Legal Barriers To Online Loans

“Corona also acts as a digitization accelerator when it comes to financing,” said Loa. According to him, the lockdown has shown the importance of digital options for business deals. The banking association has long been campaigning for simplification of the legal requirements for online loan agreements. Because only a small part of the loans is taken out completely online. In the first half of the year it was 1 billion euros, which corresponds to an increase of 7.7 percent compared to the same period in the previous year.

On the occasion of the publication of the annual report, the chairman of the banking association, Frederik Linthout, complained in mid-May that the legal hurdles for digital credit were too high. The managing director of Gefa Bank, a subsidiary of the French Société Générale, calls for a simple digital loan agreement. Linthout sees this as a means to stimulate the economy.

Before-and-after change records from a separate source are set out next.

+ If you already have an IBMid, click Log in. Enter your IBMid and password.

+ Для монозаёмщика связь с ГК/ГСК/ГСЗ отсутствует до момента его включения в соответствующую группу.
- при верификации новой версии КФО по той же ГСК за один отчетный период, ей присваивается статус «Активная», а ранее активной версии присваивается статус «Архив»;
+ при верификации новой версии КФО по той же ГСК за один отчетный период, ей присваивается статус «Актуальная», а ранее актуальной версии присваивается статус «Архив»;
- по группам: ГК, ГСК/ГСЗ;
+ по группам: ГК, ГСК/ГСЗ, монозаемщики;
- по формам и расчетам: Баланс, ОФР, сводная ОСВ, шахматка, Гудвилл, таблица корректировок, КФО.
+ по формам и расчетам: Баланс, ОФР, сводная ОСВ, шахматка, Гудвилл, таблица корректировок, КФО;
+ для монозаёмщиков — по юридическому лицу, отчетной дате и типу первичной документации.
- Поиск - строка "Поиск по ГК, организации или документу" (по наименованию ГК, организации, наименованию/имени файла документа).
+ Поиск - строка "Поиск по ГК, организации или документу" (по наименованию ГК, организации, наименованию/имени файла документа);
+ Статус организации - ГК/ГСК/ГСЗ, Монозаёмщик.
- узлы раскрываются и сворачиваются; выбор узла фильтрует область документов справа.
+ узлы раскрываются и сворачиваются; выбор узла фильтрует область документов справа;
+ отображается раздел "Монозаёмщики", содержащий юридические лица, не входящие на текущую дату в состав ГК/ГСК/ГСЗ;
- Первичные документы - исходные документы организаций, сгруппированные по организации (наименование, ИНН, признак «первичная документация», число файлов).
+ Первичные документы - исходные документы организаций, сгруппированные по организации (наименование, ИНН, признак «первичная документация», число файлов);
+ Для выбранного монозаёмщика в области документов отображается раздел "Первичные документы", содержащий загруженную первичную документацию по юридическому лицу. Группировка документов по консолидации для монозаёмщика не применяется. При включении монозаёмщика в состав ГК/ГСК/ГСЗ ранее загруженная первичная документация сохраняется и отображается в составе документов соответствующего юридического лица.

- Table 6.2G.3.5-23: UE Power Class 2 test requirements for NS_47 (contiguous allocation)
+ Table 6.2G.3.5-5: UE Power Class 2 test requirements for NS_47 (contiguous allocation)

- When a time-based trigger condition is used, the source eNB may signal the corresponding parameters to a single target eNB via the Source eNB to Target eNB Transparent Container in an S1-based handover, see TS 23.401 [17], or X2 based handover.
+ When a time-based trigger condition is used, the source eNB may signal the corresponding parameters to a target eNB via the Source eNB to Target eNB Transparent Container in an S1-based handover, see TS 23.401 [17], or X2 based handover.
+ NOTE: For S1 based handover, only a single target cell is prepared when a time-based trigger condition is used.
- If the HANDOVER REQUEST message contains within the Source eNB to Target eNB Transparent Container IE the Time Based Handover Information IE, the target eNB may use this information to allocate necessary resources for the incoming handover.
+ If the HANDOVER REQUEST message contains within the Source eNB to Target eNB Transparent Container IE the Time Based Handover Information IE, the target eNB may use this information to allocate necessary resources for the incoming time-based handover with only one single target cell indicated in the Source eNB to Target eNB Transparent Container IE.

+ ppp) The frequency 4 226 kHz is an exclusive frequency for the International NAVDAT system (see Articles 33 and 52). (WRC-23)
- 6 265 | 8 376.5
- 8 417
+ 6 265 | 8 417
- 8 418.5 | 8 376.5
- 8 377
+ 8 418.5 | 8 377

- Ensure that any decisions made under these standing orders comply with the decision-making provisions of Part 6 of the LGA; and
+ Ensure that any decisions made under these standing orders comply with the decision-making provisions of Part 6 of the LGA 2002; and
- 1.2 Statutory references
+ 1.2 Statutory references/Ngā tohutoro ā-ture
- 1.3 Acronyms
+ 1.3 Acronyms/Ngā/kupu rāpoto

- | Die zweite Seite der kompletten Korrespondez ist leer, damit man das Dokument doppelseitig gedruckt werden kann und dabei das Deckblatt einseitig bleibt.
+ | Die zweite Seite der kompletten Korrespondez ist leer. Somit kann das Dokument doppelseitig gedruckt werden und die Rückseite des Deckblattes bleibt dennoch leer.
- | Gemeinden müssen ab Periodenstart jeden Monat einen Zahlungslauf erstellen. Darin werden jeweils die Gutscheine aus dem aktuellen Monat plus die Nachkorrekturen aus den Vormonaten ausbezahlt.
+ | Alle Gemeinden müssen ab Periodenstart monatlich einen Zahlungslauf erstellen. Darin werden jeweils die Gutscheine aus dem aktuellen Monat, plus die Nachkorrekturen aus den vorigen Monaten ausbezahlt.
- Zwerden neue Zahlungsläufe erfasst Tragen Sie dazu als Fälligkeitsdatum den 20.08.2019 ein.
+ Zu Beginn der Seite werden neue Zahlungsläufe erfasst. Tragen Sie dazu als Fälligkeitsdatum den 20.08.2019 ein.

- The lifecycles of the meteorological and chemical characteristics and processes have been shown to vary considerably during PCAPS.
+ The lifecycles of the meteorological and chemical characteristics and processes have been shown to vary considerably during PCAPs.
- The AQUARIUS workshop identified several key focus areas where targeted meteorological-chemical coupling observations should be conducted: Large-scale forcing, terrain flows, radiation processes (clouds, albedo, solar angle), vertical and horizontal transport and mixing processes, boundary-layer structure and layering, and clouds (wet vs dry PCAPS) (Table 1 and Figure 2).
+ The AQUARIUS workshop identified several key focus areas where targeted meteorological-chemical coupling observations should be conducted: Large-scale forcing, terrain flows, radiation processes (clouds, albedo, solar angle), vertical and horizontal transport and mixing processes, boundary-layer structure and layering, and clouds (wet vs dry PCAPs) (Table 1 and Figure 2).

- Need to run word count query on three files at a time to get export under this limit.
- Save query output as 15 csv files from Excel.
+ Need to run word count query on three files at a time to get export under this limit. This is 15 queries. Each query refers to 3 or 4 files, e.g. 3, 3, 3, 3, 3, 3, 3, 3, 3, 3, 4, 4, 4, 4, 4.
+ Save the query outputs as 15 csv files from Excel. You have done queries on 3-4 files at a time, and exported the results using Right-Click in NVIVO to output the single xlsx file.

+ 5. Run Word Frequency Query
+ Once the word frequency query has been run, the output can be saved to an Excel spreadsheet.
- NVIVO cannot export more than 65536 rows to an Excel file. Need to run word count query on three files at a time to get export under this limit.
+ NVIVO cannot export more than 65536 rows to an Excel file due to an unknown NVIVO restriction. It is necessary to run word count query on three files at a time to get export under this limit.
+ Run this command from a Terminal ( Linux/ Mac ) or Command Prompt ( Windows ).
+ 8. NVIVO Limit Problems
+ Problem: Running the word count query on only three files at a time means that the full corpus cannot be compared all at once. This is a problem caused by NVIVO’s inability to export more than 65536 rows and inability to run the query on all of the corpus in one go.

Fully digital processes are essential in lending for both companies and consumers. In its communication on the half-year figures, the association once again pointed out that financing sustainably supports private consumption and commercial investments and is therefore important for economic development.

Within a year, the credit banks increased their accounts receivable from private and commercial credit customers by 3.5 percent to 172.4 billion euros. The positive development of the lending business in the second half of last year and in early 2020 made a particular contribution to this. The consumer loan portfolio grew by 4.7 percent to 134.2 billion euros.